(Content revision data)
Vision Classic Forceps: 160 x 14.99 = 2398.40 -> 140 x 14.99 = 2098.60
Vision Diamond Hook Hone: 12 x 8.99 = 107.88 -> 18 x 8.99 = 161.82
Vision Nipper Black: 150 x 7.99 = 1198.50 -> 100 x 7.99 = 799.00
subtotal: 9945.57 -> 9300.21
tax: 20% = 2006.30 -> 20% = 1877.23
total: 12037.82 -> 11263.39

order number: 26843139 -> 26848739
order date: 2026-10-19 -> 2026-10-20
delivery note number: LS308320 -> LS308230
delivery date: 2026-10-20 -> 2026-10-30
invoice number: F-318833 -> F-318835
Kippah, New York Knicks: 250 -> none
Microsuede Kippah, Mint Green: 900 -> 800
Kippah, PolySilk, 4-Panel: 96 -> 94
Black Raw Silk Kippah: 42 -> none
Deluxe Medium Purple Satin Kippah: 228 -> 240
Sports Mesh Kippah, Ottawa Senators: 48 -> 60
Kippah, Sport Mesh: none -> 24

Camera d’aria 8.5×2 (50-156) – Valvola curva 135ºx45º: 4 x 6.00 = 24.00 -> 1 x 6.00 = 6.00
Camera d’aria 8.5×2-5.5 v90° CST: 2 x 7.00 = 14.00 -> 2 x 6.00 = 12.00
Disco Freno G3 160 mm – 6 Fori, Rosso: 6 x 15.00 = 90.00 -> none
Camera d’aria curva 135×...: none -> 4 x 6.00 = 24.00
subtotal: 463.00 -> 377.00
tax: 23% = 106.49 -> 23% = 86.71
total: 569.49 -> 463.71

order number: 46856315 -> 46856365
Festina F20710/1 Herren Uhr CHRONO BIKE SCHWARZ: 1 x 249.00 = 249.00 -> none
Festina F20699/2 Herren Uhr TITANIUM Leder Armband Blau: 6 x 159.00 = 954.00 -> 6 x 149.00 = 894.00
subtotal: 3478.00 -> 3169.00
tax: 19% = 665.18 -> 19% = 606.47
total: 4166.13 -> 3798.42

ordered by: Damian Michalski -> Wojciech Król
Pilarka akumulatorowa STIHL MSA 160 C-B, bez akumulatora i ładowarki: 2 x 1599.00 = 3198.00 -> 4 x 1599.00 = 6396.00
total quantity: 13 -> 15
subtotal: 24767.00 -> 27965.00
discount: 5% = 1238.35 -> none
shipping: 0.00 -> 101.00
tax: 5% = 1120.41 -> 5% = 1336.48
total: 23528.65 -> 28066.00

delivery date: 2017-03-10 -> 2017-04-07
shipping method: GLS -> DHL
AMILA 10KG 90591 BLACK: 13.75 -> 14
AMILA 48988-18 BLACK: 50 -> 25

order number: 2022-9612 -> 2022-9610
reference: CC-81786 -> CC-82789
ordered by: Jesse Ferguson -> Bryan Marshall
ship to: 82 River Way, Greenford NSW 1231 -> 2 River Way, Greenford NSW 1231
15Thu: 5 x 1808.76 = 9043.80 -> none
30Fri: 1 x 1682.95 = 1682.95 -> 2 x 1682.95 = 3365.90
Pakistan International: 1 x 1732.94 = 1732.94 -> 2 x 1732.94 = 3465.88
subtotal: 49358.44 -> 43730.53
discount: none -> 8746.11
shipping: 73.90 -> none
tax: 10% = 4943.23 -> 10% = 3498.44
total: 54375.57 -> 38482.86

WHAT THE TASK ASKS: Each line above that includes the word "shipping" is to be copied.

COMPLETED TASK:
shipping: 0.00 -> 101.00
shipping method: GLS -> DHL
shipping: 73.90 -> none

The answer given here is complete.